LA PALABRA EXPRESADA
La
pandemia se posesionó, en silencio, como capataz de todas las emociones e hizo
que la existencia pasara cuadro a cuadro por la moviola del destino, como quien
arma un escenario con cientos de retazos que van aflorando de la galera del yo.
Su trivialización original fue una alegoría de verbalización. La primera
impresión no era tanto el ser fuertes, sino el saber respetar las debilidades.

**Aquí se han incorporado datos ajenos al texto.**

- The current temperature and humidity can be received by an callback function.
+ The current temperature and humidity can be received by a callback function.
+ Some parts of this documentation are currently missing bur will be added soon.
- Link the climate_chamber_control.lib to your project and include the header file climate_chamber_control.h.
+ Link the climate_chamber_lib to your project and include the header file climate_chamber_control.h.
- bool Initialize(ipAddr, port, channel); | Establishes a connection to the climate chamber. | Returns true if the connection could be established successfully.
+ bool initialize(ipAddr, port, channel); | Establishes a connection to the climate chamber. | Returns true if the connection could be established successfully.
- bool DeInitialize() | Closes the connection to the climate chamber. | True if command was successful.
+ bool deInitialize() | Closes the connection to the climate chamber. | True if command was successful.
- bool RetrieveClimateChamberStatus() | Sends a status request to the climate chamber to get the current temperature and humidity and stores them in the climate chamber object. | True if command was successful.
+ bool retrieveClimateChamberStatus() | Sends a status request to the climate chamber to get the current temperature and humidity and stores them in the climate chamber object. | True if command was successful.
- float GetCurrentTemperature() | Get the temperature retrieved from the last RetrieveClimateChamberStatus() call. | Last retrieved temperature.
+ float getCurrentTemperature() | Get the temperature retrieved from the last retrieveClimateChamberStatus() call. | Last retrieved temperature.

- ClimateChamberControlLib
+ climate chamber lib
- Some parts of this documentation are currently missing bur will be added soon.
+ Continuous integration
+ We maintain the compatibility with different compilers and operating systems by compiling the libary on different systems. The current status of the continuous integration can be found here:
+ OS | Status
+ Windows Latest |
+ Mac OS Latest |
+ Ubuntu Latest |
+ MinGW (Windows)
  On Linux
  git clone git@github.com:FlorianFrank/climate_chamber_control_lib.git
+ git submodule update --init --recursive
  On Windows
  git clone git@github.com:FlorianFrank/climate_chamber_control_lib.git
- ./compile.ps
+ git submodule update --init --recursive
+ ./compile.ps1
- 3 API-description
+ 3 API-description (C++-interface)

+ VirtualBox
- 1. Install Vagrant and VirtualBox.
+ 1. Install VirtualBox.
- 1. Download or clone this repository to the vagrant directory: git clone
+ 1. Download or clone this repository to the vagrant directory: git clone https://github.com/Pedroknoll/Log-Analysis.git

Era algo nuevo. Era una apología sin épica ni modelo. Era esa sensación simbólica
de un despertar kafkiano o una
pesadilla Stevensoniana. La pandemia era el Estigia desembocando en el tártaro
de los más vulnerables. Era un monologo errante de pensamientos como el Quijote
de León Felipe, sin peto y sin espaldar. Era un dialogo gótico entre Samsa,
Jekyll y Hyde, discutiendo quién
entregaba la moneda a Caronte para sobrevivir al Hades. La pandemia se hizo eco
en mí, como esa visión de “El Drama del desencantado” de García Márquez… Más no
quería terminar reventado contra el pavimento, sin saber cuántas cosas me
faltaban por vivir. Hasta que una voz rompió la hegemonía del silencio.
Recelosa
la mente armaba triadas para ocupar la incertidumbre y apartar aquel cáliz. No
fue difícil soñar en el Gólgota, eclipsado por la sinrazón y como un Dimas – el
buen ladrón- yo estaba allí, con la pistola del destino en la mano ante tres
hombres con las manos arriba, mientras le exigía, al más lacerado, una
respuesta de vida.
Era
una pesadilla blasfema, pero al fin y al cabo una forma de copar los sueños,
porque había tiempo para ello. Aunque, en la mañana, luego de comprobar que
estaba vivo, sólo lograba recordar, vagamente, tres clavos en una cruz
pinchando las extremidades de la salvación. Era un remanente de esperanza
purgada por el reencuentro de Prometeo. La desesperación incrustada de ese niño
lazarillo, guiando un autor anónimo.
El día
dejó de ser una secuencia de mañana -tarde y noche. El día era noche, la tarde
era ecléctica y la mañana inmarcesible. En la noche se levantaba un infierno
desde el eufemismo del miedo- La tarde era un purgatorio con trompetas de
amnesia Y la mañana era un respirar profundo, un paraíso donde hacía eco la
vida. Y debo confesar: Con el paso de la cuarentena, la tarde se hizo paraíso,
por un poco más de ocho minutos…
El
día, era simplemente una soga de tres hebras – miedo, amnesia y vida- en busca
de un ahorcado Esa cuerda de tres hilos se hizo un dilema donde se amagaba,
cada día, con ultimar la esperanza; con la ilusión que nadie moviera el
patíbulo. ¡Pero la esperanza era inmortal! Al fin y al cabo, el encierro era el
cadalso. Todo pendía de un lazo que inducia a un nudo en ocho, de esos que
resiste más la tensión; ese que empieza entrelazado con un bucle de infinito,
retorciendo las fibras del destino: Infierno, purgatorio y paraíso.
Ese
dilema alteraba no sólo el mito de la identidad, sino la mente misma y hacía
que a través de mi ventana viera o imaginara- ya ni sé- el mito de la caverna… ¿la
diferencia? afuera no había sombras, sólo el eco de vidas que fantasmeaban
invisibles, porque yo sabía que por allí habían pasado. Esa duda me hacia un
somnoliento Jekyll y al mismo tiempo un abyecto Hyde. ¡Sin remedio!
En
la mesa de noche estaba aquel libro, dos veces destapado. Dos veces repasado: “El
hombre duplicado”, de Saramago; pero pudo mas el pensamiento en Heidegger,
porque sin remedio estaba en el circulo vicioso del pensamiento: daba un paso
atrás, para pensar lo impensado en todo lo que me puso a pensar la pandemia.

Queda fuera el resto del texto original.